Artie Shaw: a champion of jazz innovation
Artie Shaw was one of the world's great clarinettists and bandleaders, at his peak in the 1930s and 1940s.
His clarinet-playing has been described as brilliant and dazzling, with a tone that was all his own.
In the late 1930s, he formed a big band which became one of the most popular of the swing era, with Shaw's
own best-selling arrangement of Begin the Beguine.
Shaw, who has died in Los Angeles at the age of 94, was perhaps almost as well known for his succession of wives. He had eight in all, including film stars Lana Turner, Ava Gardner and Evelyn Keyes.
When America was about to enter World War II, Time magazine told the German people that America meant "skyscrapers, Clark Gable and Artie Shaw".
Arthur Jacob Arshawsky was born in New York City on 23 May 1910 and brought up in Connecticut.
There was nothing in his background to suggest a musical career. He bought his first saxophone at the age of 13, and took up the clarinet two years later.
Artie Shaw bought his first clarinet aged 13
He was captivated by some of the contemporary jazz greats like Bix Beiderbecke and Louis Armstrong. He was composing and arranging by the time he was 20.
He travelled widely, and first appeared as a soloist in May 1936 in New York.
His use of an innovative combination of instruments was greeted with great enthusiasm. Recording offers followed.
He formed a dance band, and employed Billie Holiday, though he was never really interested in lyrics, and used vocalists only because they were commercially necessary.
He had become the first white bandleader to employ a black singer as a full-time member of his band.
Within a year, after the release of Begin the Beguine, the Artie Shaw Orchestra was earning the then equivalent of $600,000 a week. The record has become one of the best-selling in history.
In 1939 Shaw appeared in his first feature film, Dancing Co-Ed, with Lana Turner.
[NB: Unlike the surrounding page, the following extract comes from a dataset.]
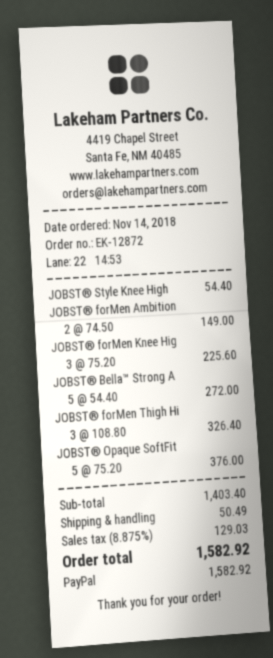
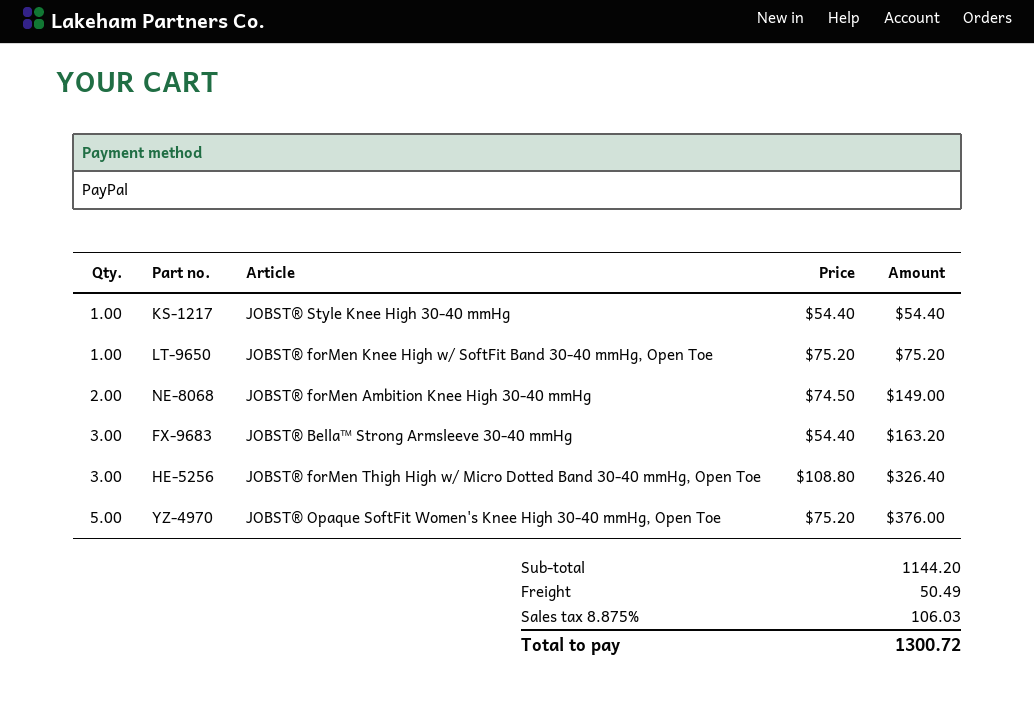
JOBST® forMen Knee Hig: 3 x 75.20 = 225.60 -> 1 x 75.20 = 75.20
JOBST® Bella™ Strong A: 5 x 54.40 = 272.00 -> 3 x 54.40 = 163.20
subtotal: 1403.40 -> 1144.20
tax: 8.875% = 129.03 -> 8.875% = 106.03
total: 1582.92 -> 1300.72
Their marriage in the following year lasted seven months.
Artie Shaw gave up playing in 1954
Following Japan's attack on Pearl Harbor, Shaw joined the Navy in 1942, and toured the Pacific with his own service band.
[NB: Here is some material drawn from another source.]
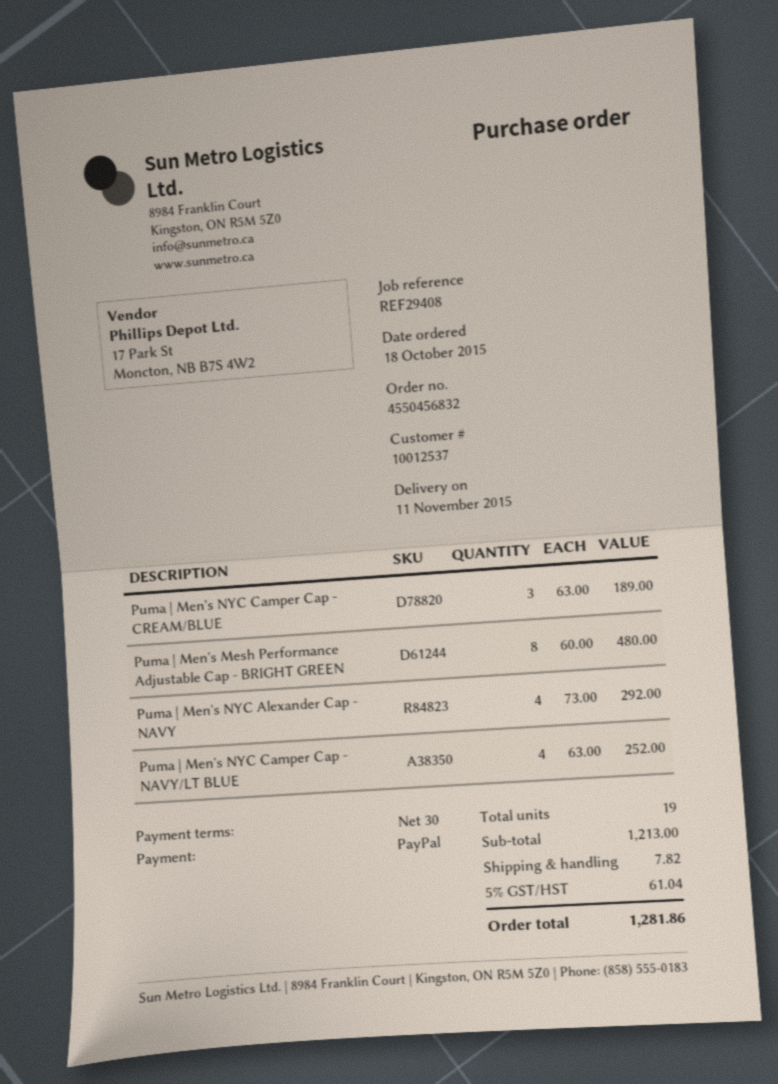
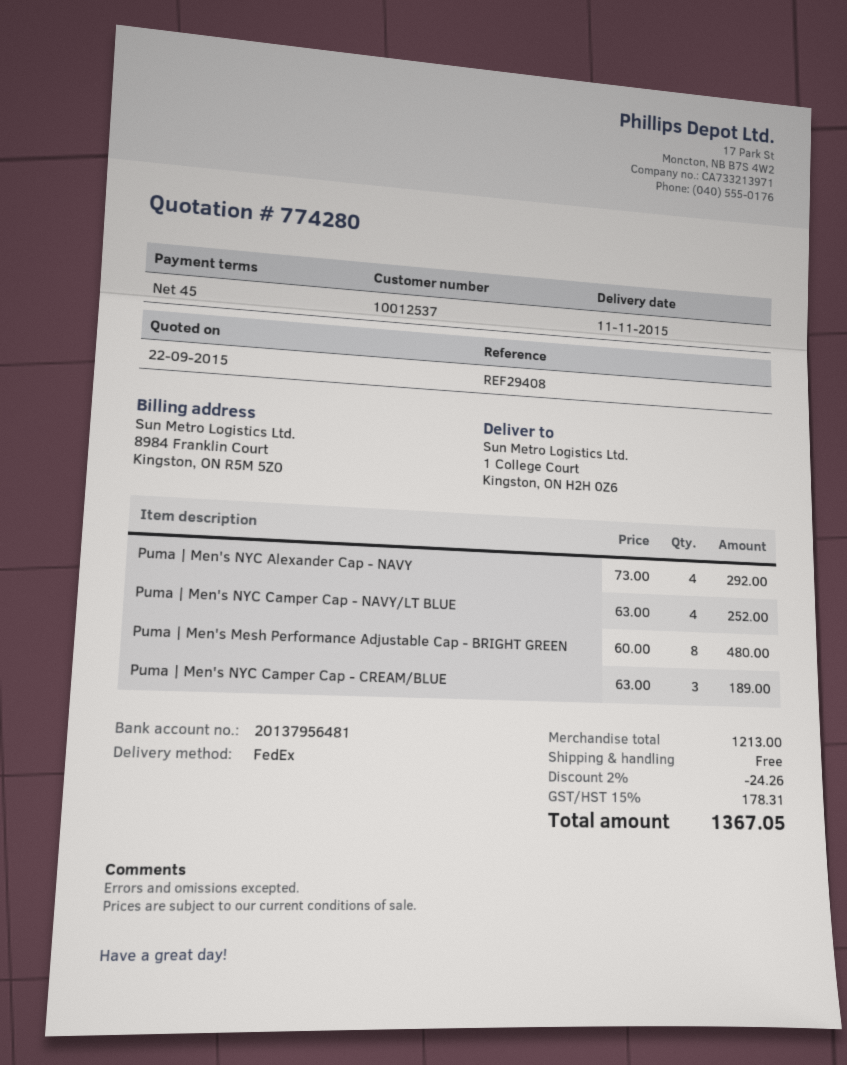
payment terms: 30 days -> 45 days
discount: none -> 2% = 24.26
shipping: 7.82 -> 0.00
tax: 5% = 61.04 -> 15% = 178.31
total: 1281.86 -> 1367.05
In 1951, Shaw quit the music business to become a dairy farmer. He took to writing and his semi-autobiographical The Trouble with Cinderella came out in 1952.
He made his last public appearance as an instrumentalist in 1954, before giving up music completely. The following year, he moved to Spain for five years to be a full-time writer.
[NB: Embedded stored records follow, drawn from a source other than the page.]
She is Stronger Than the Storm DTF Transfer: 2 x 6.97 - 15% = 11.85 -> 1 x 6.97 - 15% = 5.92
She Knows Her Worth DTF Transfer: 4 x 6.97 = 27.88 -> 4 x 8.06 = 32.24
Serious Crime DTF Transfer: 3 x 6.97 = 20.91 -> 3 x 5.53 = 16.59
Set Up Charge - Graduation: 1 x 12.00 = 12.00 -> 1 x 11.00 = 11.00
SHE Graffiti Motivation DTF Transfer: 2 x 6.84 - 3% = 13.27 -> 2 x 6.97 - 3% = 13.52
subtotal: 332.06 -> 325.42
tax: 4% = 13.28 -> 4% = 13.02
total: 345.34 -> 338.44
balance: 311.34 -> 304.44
During this period he wrote a series of novels, before getting into film distribution and film and theatrical production. He produced The Great Gatsby on Broadway.
History will judge him as one of the most innovative jazz clarinettists who led some of the finest ensembles.
An epitaph he wrote for Who's Who in America reads: "He did the best he could with the material at hand."